*GIVEN DATA*:
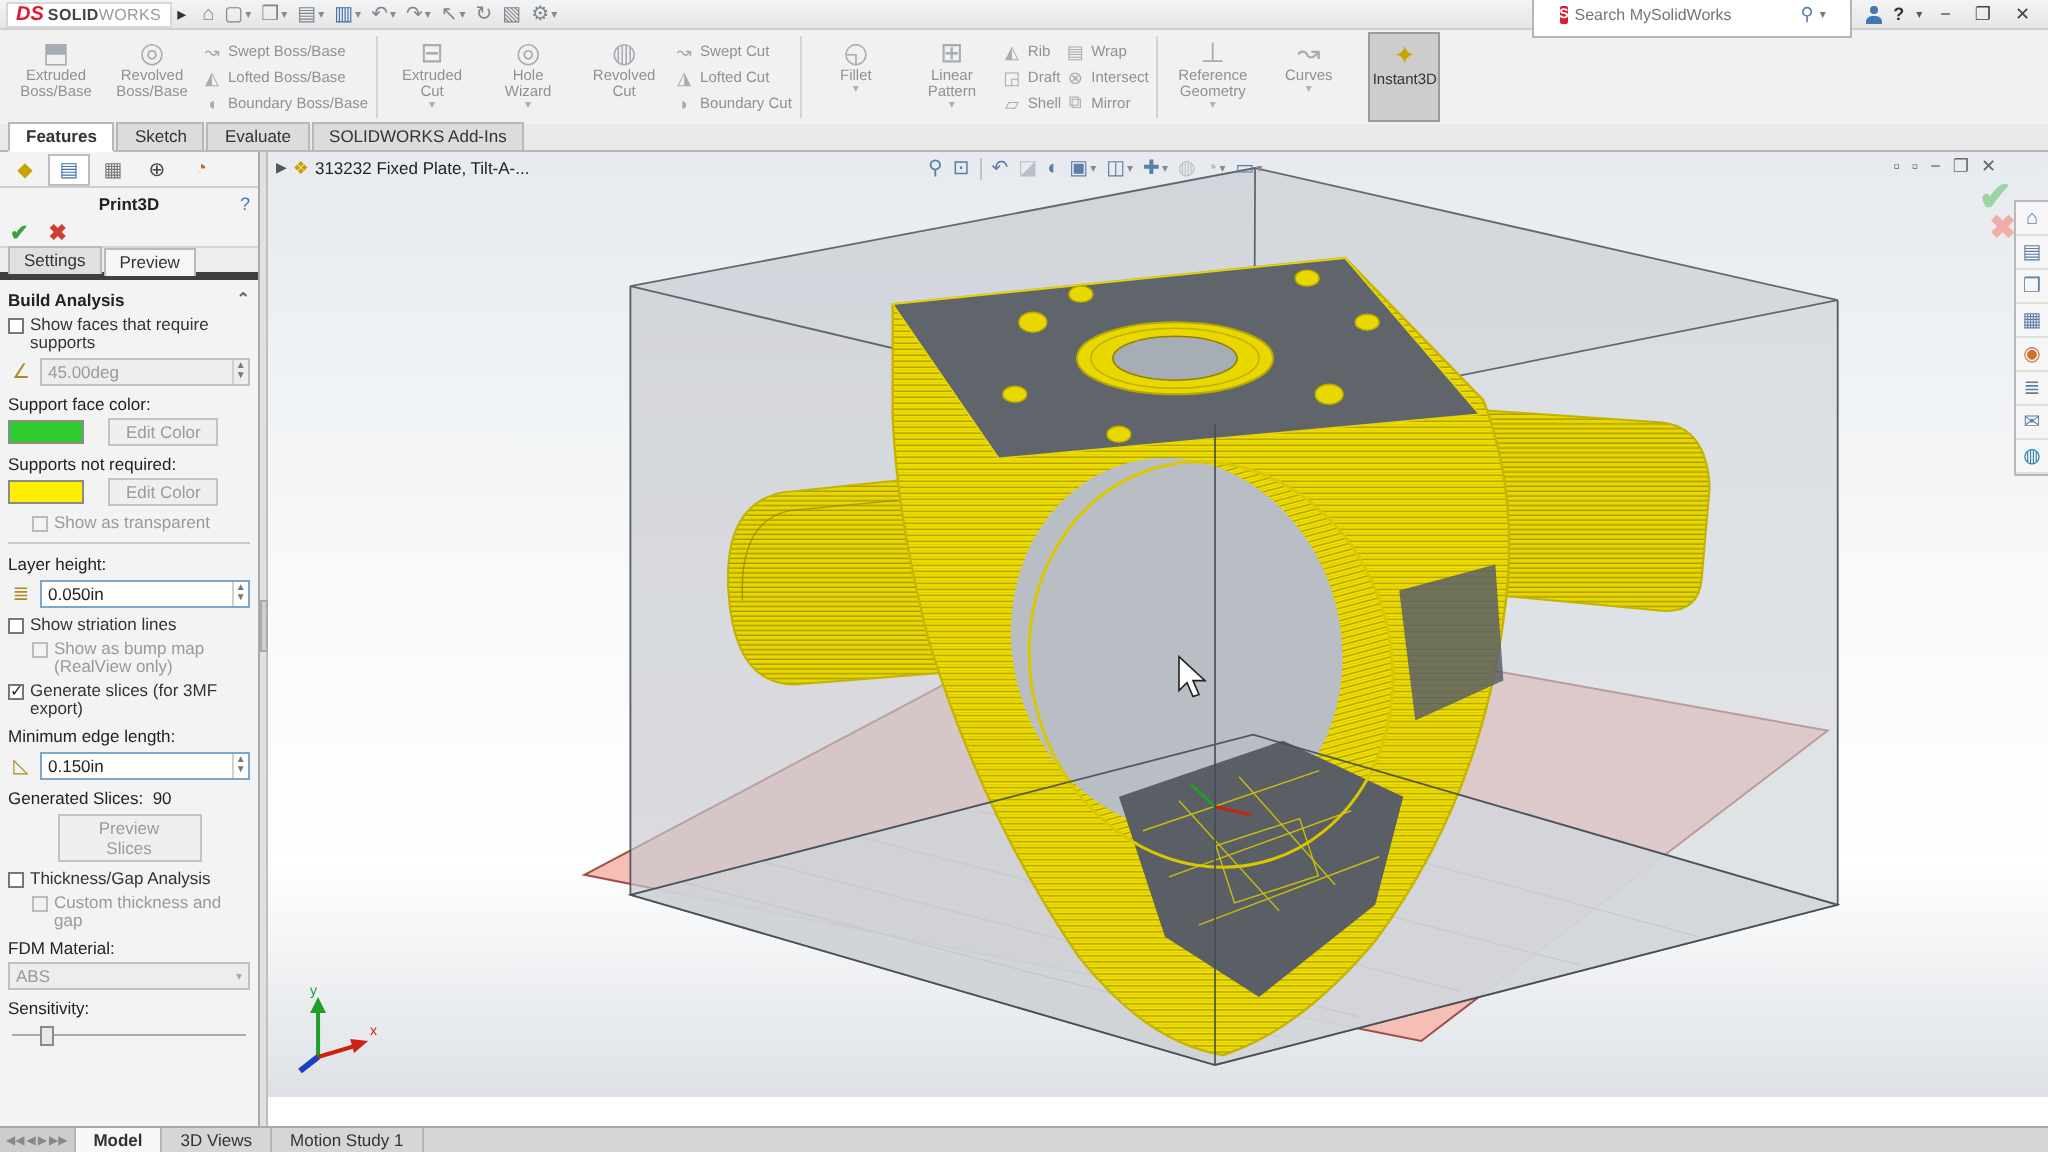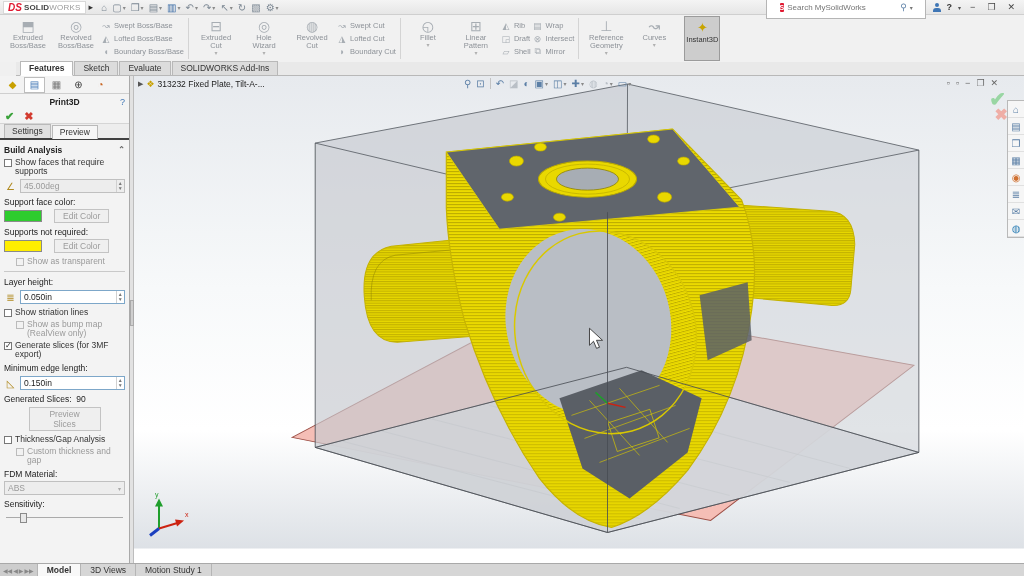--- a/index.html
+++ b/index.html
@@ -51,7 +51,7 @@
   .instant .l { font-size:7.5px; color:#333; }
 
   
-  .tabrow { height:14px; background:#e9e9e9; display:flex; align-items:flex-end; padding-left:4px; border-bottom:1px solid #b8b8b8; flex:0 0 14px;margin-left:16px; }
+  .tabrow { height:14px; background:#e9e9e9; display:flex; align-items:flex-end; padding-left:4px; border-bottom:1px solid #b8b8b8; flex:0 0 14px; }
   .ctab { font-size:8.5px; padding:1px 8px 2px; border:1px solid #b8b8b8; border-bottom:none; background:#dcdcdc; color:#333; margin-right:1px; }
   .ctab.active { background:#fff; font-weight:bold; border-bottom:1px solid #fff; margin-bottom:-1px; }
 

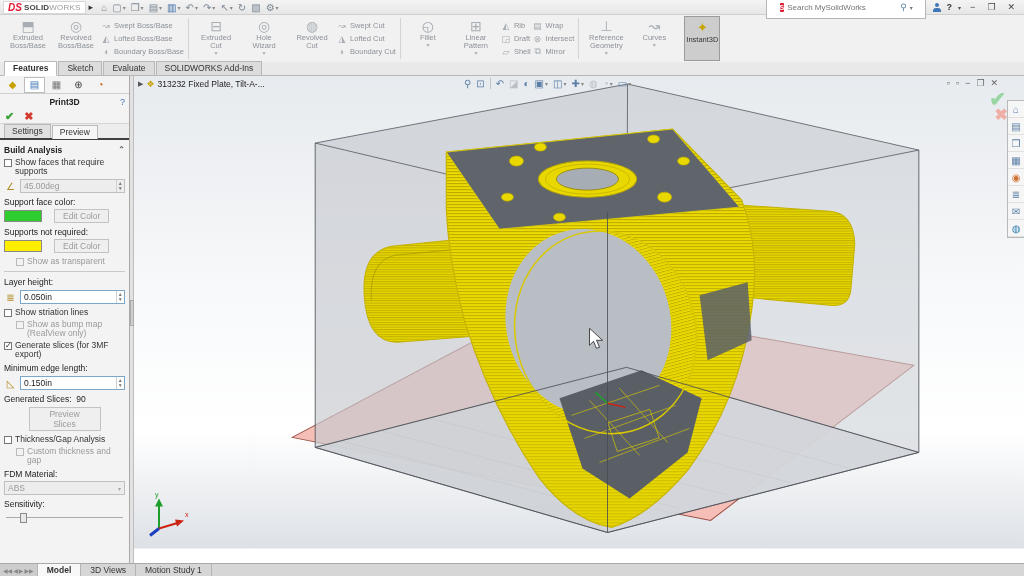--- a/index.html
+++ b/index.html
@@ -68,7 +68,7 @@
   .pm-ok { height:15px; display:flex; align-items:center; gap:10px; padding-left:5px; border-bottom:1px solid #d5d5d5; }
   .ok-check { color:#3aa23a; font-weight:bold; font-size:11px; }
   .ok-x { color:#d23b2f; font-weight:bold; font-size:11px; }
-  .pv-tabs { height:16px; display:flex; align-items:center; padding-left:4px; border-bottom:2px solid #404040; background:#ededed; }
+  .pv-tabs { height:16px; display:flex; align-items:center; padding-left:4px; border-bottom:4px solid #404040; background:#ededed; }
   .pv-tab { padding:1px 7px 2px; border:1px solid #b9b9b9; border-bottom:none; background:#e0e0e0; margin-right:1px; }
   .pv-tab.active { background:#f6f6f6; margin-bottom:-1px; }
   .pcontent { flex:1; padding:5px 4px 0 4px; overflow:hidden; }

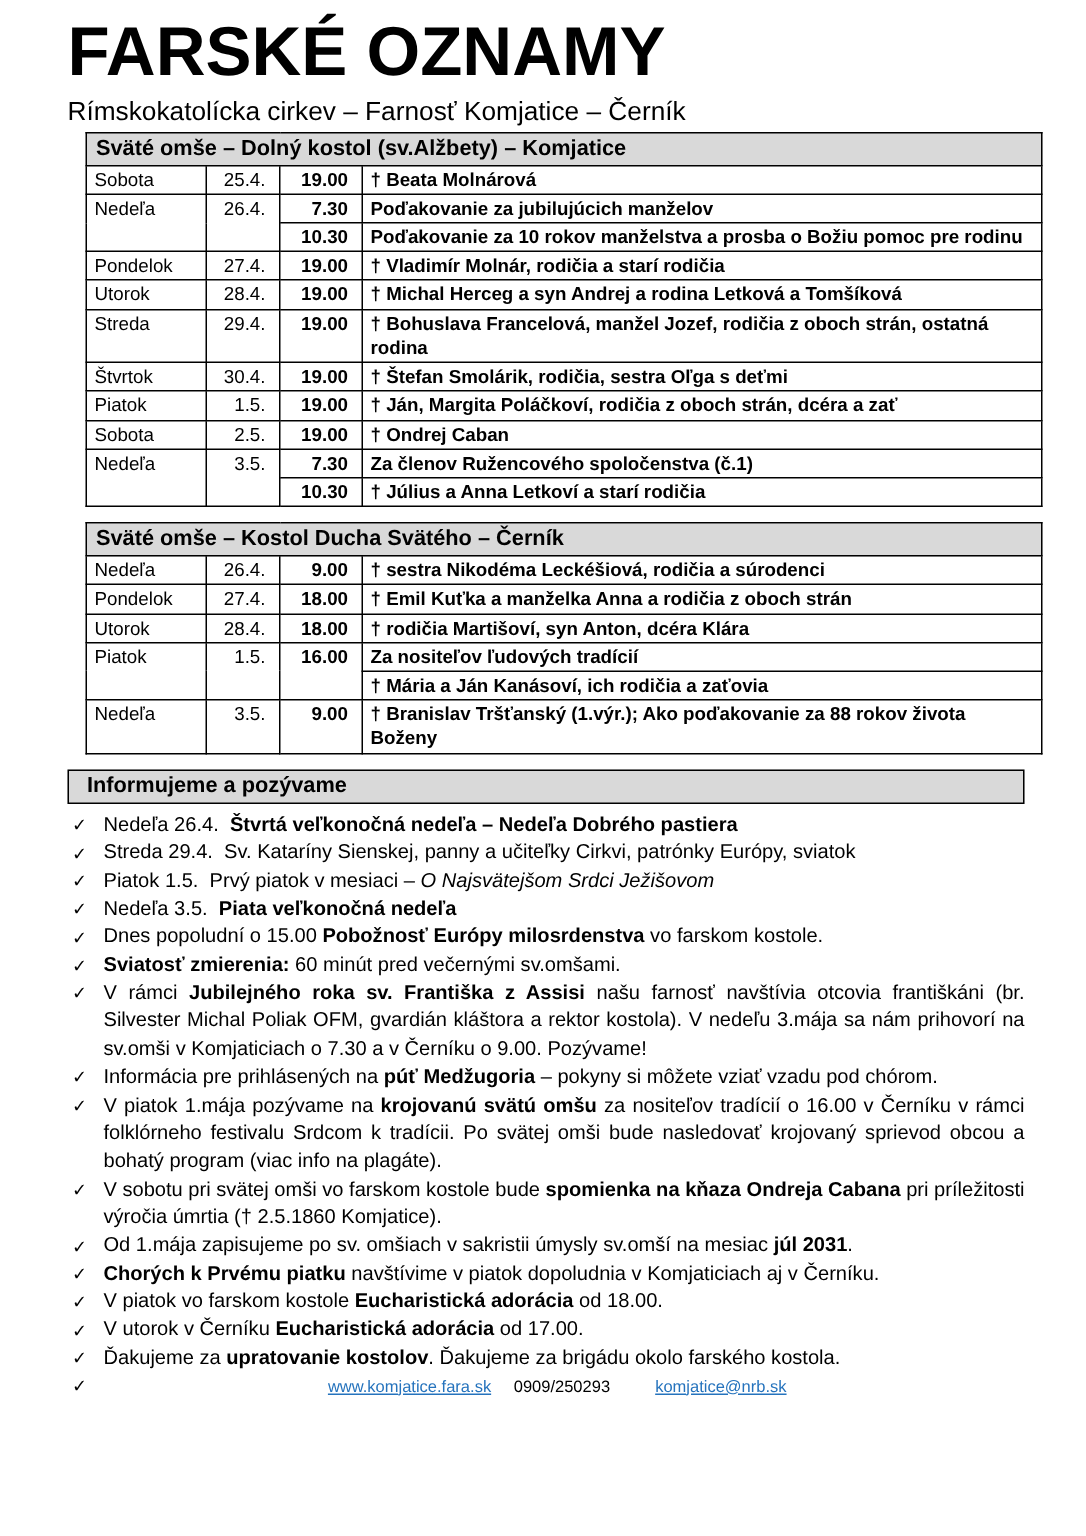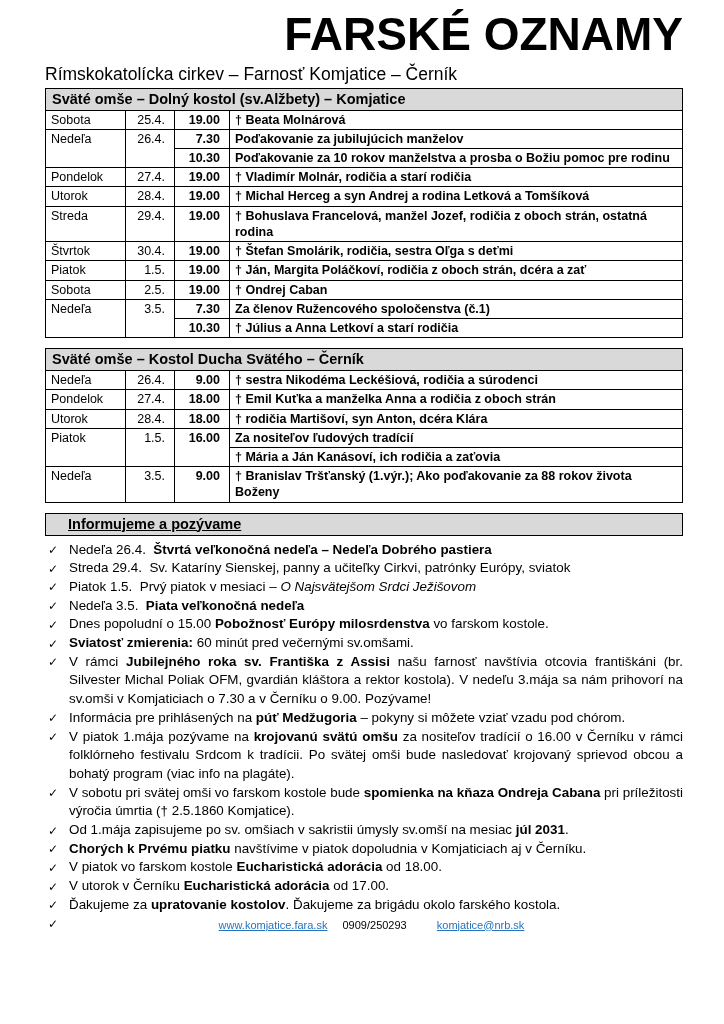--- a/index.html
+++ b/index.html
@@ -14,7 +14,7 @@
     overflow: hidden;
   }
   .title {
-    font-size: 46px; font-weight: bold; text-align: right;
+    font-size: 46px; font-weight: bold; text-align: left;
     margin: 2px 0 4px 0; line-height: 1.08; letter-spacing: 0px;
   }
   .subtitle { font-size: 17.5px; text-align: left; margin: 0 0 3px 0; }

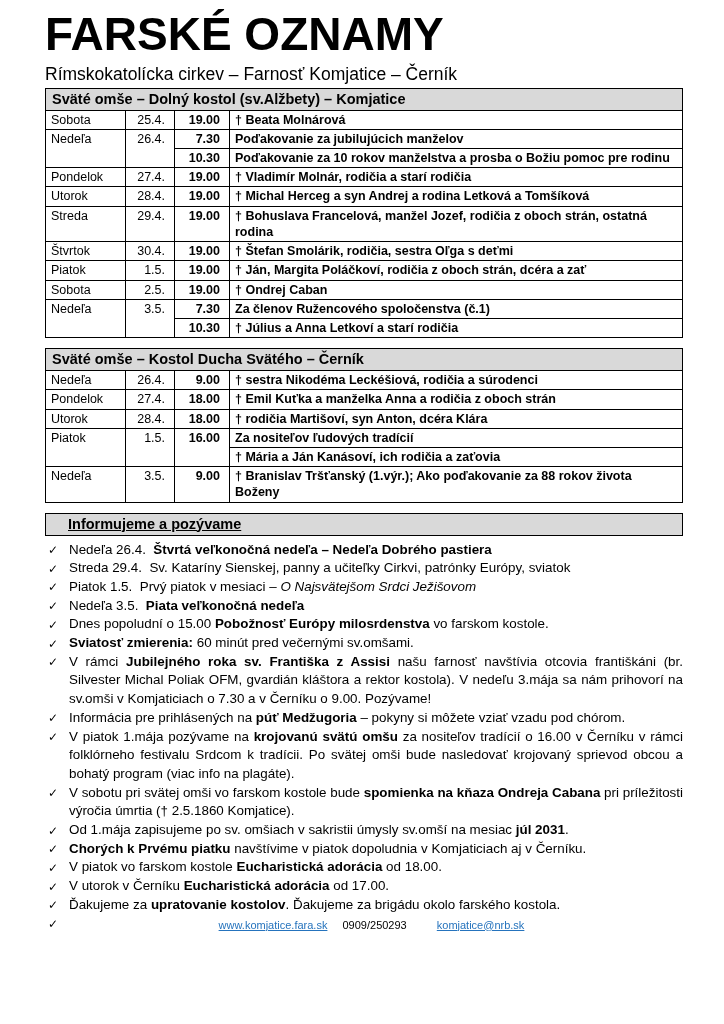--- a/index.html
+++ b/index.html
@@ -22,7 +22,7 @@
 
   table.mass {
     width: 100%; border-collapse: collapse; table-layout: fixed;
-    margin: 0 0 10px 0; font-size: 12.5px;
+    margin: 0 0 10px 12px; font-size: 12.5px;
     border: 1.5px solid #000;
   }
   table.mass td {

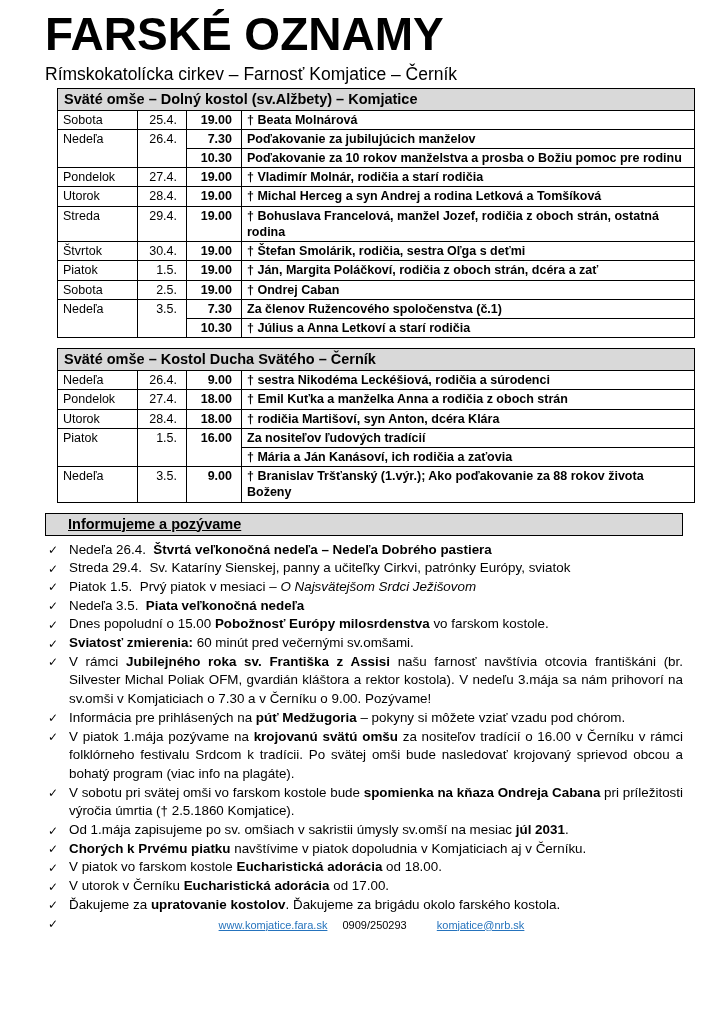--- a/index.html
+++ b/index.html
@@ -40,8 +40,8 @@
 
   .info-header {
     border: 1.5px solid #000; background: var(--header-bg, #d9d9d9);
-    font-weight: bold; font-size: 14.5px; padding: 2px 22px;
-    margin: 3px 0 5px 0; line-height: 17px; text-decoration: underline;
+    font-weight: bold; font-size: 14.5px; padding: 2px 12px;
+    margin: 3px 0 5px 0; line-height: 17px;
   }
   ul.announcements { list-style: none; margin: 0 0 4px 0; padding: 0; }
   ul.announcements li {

*DIRECTIONS FOR THIS TASK*:
Search the records above for the string "none". Report each line that has it.

*REPLY TO THE EXERCISE*:
   .ctab { font-size:8.5px; padding:1px 8px 2px; border:1px solid #b8b8b8; border-bottom:none; background:#dcdcdc; color:#333; margin-right:1px; }
   .pv-tab { padding:1px 7px 2px; border:1px solid #b9b9b9; border-bottom:none; background:#e0e0e0; margin-right:1px; }
   ul.announcements { list-style: none; margin: 0 0 4px 0; padding: 0; }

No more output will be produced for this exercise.